Fortunately, the .NET Process class allows you to gain full control over system processes. You can start and stop processes and retrieve information about running processes such as the list of loaded modules and the characteristics of the memory occupied. The class also features handy methods to know whether a process is responding or has just exited and with which return code. Programmers also have full control over the style of the window the process runs in. After an overview of the capabilities of the Process class, this article demonstrates how to hide running console processes, monitor their execution, and capture any output. I'll use this strategy to create a sample Compression class to use with WinZip and gzip (popular tools for compressing data).

The Process class provides access to both local and remote processes and enables you to start and stop processes on the local machine. The class represents a superset of the capabilities of the CreateProcess Win32 API.
Nicely enough, .NET groups all these platform services under a single class—the Process class. Whatever you need to do that involves spawning a new process or controlling a running one, you can do from this unique (and rather powerful) entry point.

The Process Class
The Process class provides access to local and remote processes and enables you to start and stop processes on the local machine. The class represents a superset of the capabilities of the CreateProcess Win32 API. In addition, the Process class makes working with running instances of applications particularly easy. For example, you only need a single line of code to start a new process from within a .NET application:

Process.Start("Notepad.exe")


If you need to open a particular document, say, a Word document, it's even easier.

Process.Start("invoice.doc")


In this case, the Process class is smart enough to figure out that the argument is not an executable. It looks up the system registry for a match on the extension (.doc in this case), gets the executable associated with that type of file, and starts it up. This behavior reveals another powerful Win32 API function working under the hood—ShellExecuteEx, which is designed to open a document—be it an executable (that is, an .exe or .bat file), or a document file associated with a program (such as a .txt or a .doc file).
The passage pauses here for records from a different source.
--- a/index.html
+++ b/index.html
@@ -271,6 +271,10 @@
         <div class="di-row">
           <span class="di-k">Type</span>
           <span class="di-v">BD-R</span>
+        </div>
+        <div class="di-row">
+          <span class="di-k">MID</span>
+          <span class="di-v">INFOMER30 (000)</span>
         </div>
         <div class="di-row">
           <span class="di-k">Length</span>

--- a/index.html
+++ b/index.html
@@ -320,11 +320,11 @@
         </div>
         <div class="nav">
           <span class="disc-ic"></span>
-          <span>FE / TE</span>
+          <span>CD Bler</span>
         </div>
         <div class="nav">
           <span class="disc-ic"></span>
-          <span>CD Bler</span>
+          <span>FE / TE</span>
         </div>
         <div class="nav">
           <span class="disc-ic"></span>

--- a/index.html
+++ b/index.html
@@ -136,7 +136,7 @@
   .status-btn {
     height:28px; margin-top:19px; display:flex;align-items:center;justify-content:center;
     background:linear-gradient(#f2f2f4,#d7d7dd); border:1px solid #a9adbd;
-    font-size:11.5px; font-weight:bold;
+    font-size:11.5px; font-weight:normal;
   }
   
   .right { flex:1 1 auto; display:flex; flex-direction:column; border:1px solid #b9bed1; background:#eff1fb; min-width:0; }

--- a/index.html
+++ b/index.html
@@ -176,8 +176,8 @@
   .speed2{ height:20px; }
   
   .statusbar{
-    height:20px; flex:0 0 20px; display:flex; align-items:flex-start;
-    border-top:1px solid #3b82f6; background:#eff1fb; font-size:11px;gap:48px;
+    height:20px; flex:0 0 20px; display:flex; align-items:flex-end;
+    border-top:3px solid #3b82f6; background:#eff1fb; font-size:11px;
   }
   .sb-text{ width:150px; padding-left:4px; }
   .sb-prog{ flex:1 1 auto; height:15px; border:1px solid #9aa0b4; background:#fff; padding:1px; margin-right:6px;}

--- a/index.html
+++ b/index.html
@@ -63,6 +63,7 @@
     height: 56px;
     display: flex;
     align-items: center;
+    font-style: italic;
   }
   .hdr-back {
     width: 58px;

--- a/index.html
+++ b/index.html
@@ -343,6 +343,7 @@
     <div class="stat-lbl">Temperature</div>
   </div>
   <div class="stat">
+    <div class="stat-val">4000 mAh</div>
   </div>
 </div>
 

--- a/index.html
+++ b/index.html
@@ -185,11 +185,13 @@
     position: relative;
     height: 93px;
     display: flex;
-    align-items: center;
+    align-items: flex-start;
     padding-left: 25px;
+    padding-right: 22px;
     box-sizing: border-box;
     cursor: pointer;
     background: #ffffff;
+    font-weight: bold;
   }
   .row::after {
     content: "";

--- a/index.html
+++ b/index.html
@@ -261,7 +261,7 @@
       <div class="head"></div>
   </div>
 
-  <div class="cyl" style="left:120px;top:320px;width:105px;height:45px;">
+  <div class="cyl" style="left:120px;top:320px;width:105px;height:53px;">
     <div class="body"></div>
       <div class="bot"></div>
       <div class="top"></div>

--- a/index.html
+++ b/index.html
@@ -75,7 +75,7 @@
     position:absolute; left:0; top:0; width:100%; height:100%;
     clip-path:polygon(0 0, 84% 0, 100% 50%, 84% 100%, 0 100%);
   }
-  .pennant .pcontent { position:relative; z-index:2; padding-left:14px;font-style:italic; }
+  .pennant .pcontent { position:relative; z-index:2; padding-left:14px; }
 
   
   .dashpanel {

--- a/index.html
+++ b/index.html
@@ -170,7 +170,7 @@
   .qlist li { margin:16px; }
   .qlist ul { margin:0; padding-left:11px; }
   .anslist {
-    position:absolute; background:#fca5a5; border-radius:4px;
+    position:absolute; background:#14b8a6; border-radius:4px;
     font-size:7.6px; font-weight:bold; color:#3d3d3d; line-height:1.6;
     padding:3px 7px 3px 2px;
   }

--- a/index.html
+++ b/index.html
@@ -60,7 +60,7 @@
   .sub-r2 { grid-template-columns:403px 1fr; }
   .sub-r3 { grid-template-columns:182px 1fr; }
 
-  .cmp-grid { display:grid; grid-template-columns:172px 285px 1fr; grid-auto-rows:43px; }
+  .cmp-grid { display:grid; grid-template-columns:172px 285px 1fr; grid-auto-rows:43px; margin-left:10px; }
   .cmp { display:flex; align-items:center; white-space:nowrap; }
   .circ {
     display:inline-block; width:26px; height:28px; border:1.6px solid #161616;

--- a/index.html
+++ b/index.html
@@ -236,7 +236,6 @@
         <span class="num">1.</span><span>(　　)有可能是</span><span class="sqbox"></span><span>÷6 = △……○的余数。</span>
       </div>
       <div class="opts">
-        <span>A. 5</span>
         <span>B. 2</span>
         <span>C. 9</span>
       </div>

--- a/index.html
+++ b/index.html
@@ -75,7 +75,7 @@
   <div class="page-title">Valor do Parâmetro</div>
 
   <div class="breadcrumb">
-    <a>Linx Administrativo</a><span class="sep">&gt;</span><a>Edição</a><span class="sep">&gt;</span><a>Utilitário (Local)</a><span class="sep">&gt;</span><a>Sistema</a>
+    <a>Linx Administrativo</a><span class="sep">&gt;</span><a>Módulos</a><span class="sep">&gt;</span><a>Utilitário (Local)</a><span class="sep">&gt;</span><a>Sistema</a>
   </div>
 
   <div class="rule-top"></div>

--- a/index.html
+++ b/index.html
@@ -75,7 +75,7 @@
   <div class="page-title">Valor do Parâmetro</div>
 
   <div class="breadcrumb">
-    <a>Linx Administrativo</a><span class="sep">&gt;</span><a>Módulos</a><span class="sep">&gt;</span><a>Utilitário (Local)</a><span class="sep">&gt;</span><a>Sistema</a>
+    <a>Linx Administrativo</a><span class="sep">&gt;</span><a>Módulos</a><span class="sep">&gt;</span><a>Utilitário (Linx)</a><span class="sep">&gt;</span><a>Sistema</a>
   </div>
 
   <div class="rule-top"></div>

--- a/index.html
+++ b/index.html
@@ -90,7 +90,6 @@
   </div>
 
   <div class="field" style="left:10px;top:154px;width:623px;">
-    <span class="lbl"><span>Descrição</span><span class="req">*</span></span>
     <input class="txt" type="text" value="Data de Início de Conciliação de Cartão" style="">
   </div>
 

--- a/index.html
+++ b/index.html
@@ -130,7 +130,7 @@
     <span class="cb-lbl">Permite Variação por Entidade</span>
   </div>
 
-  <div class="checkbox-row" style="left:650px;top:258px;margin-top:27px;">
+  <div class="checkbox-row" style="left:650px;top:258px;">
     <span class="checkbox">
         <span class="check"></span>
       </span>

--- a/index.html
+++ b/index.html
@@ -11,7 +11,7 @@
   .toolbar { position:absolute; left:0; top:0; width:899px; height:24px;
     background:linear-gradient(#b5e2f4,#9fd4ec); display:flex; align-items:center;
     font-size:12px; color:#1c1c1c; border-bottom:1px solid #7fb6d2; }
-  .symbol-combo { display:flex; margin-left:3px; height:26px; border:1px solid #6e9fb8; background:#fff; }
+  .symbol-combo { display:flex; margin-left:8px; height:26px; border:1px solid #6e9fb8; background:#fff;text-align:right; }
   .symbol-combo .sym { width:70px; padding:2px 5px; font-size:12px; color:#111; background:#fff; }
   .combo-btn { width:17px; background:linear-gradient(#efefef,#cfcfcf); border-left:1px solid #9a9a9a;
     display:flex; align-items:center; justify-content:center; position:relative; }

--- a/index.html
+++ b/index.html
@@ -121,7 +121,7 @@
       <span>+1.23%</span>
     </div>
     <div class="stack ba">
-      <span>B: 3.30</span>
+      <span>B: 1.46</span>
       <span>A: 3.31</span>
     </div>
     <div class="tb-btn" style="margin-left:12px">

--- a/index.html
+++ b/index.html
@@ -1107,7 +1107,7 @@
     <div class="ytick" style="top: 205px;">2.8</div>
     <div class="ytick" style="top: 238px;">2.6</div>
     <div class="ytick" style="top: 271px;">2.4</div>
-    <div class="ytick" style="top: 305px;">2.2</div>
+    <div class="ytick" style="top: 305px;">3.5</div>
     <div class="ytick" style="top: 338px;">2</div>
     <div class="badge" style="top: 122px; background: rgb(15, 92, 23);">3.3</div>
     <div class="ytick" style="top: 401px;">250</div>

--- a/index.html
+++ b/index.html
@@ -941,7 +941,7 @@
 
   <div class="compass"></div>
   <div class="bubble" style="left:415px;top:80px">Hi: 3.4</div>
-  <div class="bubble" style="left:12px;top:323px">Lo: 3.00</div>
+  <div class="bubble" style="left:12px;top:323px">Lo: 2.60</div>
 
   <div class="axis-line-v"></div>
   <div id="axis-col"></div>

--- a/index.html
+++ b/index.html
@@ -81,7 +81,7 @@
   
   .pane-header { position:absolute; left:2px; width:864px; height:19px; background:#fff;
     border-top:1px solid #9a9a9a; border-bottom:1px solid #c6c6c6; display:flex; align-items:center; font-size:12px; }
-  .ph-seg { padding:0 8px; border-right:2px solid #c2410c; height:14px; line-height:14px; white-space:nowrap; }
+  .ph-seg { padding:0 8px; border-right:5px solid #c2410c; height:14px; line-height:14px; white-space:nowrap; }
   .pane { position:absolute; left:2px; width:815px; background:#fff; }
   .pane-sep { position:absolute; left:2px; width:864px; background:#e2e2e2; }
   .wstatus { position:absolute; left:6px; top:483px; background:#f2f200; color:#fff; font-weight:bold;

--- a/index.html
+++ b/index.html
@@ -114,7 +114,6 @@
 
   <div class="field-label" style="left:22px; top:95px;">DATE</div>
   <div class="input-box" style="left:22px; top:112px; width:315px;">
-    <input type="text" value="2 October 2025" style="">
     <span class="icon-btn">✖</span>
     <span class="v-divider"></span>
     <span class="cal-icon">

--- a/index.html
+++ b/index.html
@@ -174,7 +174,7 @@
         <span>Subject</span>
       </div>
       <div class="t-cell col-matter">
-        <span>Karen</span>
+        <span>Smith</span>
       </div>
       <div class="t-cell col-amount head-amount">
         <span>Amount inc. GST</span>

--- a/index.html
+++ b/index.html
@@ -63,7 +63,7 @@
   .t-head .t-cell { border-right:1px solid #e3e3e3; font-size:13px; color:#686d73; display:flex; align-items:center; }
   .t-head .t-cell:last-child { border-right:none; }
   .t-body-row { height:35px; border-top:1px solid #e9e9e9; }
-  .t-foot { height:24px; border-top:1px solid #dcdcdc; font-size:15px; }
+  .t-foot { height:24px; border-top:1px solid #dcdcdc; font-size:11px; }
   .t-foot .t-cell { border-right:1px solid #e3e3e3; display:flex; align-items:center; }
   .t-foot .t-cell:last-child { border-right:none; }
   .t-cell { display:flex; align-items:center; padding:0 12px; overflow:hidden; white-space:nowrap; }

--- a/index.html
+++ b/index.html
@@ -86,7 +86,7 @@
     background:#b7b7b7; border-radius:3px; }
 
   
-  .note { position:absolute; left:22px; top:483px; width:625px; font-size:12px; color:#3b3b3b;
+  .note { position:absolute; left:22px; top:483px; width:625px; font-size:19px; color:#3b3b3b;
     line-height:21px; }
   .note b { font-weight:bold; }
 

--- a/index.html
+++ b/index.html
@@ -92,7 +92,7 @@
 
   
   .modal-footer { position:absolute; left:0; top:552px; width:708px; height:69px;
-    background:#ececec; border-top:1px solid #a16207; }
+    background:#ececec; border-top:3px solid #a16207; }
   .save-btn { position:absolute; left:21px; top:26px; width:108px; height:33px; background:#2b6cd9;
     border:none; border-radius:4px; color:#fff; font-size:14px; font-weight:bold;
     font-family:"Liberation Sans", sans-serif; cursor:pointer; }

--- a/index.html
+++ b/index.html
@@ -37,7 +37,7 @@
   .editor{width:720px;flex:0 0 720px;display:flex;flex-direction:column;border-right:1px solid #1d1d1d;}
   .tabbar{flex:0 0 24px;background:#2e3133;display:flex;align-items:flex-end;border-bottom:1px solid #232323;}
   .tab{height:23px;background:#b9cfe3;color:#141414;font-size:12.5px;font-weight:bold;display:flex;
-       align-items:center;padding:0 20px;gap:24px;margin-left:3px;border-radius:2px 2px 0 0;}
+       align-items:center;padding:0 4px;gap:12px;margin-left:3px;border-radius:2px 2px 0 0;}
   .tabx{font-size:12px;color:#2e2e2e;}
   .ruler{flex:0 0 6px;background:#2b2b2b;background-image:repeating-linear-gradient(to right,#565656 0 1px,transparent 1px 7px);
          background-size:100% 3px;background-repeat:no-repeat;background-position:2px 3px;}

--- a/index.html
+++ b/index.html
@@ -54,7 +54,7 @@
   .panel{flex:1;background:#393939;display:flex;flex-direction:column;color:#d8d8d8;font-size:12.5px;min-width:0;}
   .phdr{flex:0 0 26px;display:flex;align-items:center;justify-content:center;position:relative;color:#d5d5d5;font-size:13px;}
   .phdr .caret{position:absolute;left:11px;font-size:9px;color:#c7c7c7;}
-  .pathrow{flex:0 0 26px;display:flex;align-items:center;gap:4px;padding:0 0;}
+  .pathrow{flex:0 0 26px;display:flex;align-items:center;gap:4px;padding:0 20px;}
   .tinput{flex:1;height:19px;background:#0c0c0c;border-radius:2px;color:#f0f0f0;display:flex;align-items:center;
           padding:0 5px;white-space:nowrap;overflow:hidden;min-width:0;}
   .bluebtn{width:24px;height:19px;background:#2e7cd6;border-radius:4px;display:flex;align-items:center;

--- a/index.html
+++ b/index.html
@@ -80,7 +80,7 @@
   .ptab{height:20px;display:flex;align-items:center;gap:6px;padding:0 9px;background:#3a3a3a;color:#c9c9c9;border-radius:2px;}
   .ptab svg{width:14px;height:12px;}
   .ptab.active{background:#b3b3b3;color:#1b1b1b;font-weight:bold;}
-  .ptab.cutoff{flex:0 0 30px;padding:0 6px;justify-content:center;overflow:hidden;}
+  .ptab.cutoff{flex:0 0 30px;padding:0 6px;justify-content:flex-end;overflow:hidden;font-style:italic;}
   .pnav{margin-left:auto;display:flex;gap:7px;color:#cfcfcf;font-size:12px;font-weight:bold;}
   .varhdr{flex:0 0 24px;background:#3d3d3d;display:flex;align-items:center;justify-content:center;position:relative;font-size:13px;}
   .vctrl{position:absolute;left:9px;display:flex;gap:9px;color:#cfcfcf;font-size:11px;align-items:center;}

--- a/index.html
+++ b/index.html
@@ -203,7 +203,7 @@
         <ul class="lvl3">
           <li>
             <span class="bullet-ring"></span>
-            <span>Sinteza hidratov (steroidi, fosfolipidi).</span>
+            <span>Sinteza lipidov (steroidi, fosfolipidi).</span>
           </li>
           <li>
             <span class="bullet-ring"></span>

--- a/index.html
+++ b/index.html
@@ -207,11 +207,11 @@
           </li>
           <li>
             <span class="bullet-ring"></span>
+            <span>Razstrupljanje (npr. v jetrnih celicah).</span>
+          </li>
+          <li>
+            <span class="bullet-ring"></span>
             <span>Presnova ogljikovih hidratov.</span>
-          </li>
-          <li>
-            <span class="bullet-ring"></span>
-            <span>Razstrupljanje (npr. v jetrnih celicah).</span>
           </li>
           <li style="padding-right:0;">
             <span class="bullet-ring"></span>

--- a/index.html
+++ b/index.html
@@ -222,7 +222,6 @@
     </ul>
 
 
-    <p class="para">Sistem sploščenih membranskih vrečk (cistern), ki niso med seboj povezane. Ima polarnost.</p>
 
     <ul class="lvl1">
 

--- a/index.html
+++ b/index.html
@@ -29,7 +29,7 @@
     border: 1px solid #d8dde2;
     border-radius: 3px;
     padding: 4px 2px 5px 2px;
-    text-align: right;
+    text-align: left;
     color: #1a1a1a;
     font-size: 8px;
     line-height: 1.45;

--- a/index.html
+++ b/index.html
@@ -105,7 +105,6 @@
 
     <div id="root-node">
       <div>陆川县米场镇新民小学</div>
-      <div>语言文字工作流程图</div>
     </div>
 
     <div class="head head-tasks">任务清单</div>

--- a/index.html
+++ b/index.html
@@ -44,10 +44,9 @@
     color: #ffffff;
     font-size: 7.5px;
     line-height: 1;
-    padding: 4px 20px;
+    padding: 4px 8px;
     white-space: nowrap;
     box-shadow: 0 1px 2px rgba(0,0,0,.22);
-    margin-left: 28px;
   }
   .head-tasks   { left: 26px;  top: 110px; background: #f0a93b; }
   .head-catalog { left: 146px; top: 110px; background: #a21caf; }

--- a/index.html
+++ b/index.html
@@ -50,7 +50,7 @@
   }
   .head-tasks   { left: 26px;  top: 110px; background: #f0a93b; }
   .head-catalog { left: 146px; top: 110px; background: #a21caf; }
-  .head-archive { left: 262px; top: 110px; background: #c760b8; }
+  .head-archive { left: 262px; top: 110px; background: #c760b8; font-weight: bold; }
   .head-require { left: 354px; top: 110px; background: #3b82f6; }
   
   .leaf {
The Process class has both instance and shared (static, if you speak C#) methods. Table 1 lists all the methods exposed by the class. Looking at the table will give you a clear idea of the class' capabilities.


Table 1: Methods exposed by the Process class.



Method

Description

Close

Closes the process and frees all the resources associated with the instance.

CloseMainWindow

Sends a WM_CLOSE message to the main window of the process. Makes sense only if the process has a user interface.

EnterDebugMode

Shared method, enables the SeDebugPrivilege privilege on the current thread, meaning that the current process can operate as a debugger.

GetCurrentProcess

Shared method, returns a new instance of the Process class associated with the currently active process.

GetProcessById

Shared method, returns a new instance of the Process class associated with the process matching the specified ID and machine name.

GetProcesses

Shared method, returns an array of Process objects each associated with a currently active process.

GetProcessesByName

Shared method, returns an array of Process objects each associated with a currently active process with the specified name (for example, all instances of Notepad).

Kill

Immediately terminates the associated process.

LeaveDebugMode

Shared method, revokes the privilege that enables the current process to operate as a debugger.

Refresh

Discards any cached information about the process and resets the associated Process object.

Start

Shared method, starts a process and returns the associated Process object. This method also has an instance-based version.

WaitForExit

Stops the current process until the associated process exits or for the specified duration.

WaitForInputIdle

Causes the current process to wait for the associated process to enter an idle state.